Victor will soon have a cider house and tasting room.
The Perez brothers of Jackson, founders of Highpoint Cider, plan to start brewing in a new facility in the northwest corner of town within a month, although the public-facing side of the business may be delayed due to COVID.
Alex Perez was burned out on work in Boston when he moved to Wyoming in 2017, and saw a niche in the market; locally brewed hard cider, so common in the northeast, was harder to find out west. He put together a business plan before even brewing the first batch, and convinced his biochemist brother Andrew to tag along for the ride.
“We bought a book on cider,” he said with a laugh. What followed was two years of experimentation. They brewed close to 250 batches.
“In the first 35 or 40 attempts, we had to dump a lot of gasoline cider,” Alex said. “Now we’re actually drinking it and going through it a lot faster.”
But they struggled to find a space for the venture. Gavin Fine of Roadhouse Brewing gave them the keys to the old brewpub on Moose Wilson Road while they looked for a permanent home.
“Manufacturing space in Jackson comes at a premium,” Andrew said. “We checked out probably six different spaces.”
Highpoint Cider has faced its share of challenges. In the summer of 2019, the brand that was then known as Solitude Cider received a cease and desist letter from a private wine label. Rebranding was difficult because so many names were taken.
“That was a low point,” Alex said. “We had no building and we didn’t even have a name anymore.” After long brainstorming sessions, they landed on Highpoint, and reworked their social media and packaging to reflect that.
Like several other Jackson manufacturers, including New West Knifeworks, the Perez brothers started casting an eye over Teton Pass. Mikey Franco of the custom snowboard company Franco Snowshapes was building a facility in the light industrial area of Victor off Lupine Lane. It was serendipitous.
“There’s so much opportunity over here,” Alex said. “We’re excited to be in Victor and to be sharing space with Mikey.”

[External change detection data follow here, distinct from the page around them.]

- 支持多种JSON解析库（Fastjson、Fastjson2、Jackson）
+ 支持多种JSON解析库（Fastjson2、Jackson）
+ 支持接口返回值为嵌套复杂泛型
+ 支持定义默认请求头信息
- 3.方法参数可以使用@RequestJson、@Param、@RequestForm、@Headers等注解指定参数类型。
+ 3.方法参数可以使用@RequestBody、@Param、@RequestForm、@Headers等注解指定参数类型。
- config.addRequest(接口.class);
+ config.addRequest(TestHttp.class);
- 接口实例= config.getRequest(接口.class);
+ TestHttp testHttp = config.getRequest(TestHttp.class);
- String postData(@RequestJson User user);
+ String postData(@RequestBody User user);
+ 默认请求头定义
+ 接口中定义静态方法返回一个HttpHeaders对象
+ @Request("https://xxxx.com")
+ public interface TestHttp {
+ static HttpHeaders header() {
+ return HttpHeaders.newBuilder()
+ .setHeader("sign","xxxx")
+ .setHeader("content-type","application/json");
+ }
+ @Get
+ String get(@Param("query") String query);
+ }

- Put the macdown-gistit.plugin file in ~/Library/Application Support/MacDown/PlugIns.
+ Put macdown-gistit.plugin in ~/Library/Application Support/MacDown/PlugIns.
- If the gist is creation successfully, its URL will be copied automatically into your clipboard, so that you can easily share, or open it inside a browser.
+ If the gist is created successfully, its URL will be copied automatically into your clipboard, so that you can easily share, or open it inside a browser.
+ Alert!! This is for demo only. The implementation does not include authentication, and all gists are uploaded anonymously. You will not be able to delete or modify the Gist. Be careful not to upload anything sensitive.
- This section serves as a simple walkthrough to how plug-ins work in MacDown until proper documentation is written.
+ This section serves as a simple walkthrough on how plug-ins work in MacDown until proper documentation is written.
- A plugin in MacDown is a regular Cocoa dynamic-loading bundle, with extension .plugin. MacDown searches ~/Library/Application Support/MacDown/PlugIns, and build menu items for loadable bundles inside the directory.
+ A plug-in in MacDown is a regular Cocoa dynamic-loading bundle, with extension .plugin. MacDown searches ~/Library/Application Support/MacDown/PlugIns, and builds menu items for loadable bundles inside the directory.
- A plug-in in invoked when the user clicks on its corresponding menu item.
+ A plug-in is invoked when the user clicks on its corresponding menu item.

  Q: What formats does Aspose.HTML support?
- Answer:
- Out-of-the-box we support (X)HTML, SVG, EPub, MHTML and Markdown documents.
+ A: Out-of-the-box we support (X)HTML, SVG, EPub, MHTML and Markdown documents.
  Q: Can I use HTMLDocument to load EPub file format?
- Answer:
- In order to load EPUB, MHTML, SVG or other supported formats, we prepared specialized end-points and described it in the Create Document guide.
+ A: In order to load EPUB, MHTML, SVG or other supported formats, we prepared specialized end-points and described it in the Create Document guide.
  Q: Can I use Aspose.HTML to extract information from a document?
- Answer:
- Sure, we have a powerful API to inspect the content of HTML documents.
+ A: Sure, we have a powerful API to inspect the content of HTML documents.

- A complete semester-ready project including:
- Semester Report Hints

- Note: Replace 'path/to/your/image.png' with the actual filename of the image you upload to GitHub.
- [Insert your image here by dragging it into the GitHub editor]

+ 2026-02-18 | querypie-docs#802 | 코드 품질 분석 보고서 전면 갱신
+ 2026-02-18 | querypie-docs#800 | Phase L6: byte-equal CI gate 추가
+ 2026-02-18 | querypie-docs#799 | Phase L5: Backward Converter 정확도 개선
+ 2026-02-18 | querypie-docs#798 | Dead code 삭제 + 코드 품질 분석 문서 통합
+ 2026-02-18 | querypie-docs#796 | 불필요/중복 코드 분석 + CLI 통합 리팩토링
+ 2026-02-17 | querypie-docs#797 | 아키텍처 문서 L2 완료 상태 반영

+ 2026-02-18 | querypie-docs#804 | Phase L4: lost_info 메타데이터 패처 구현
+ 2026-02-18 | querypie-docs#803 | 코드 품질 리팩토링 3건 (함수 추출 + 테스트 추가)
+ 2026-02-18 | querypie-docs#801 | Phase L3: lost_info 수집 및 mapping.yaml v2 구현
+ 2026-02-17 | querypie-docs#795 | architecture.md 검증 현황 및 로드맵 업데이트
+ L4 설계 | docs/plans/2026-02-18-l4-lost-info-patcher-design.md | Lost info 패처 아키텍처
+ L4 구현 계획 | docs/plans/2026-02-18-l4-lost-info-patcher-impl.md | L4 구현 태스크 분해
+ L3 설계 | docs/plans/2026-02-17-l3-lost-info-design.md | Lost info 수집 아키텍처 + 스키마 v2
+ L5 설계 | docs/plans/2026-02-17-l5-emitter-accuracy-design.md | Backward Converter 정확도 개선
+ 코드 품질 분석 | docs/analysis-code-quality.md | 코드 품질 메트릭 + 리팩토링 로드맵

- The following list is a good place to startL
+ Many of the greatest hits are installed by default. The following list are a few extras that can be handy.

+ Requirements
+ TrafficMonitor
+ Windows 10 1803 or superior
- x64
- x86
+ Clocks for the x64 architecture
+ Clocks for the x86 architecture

The capacity of the Highpoint brewhouse with four 40-barrel tanks will be around 1,200 gallons of cider. The apples come pressed from the western slope of Colorado; Alex explained that pressing apples in-house would mean higher costs and dedicating the entire space to fruit processing. “We wanted to focus on the cider,” he said.
Highpoint is aiming for the happy medium between syrupy mass market cider and “bougie, funky, high-tannin” boutique cider, Andrew explained. Their offerings are drinkable, semi-dry, and 6 percent alcohol with big aroma thanks to ginger, hops, or huckleberry depending on your preference.
Their favorite product is the Tram-Line, a cider dry-hopped with Mosaic hops.
“We stumbled on it by accident and then spent 18 months trying to recreate the recipe,” Alex said. “We hope it’ll bridge the gap for people who love craft beer. It’s incredibly fruity and floral and delicious.”
The 16-ounce cans of Highpoint Cider will be available for purchase around the region. As far as drinking in-house, Alex admitted they aren’t sure when they’ll be able to fully open the taproom, but when that happens they’ll have guest taps for local breweries and other area cideries like Chasing Paradise in Driggs and Farmstead Cider in Jackson. They hope to offer space for a food truck and outdoor seating in warmer months.
Now the main focus, aside from finishing the brewhouse build-out, is to launch a Kickstarter, Alex said. The online fundraising will go toward a centrifuge, which removes yeast and other solids from the cider during the brewing process. Rewards for backers include branded pint glasses, growlers, and coasters as well as invitations to product launches, a VIP grand opening party, and even ski days with the Perez brothers. Find the campaign at kickstarter.com.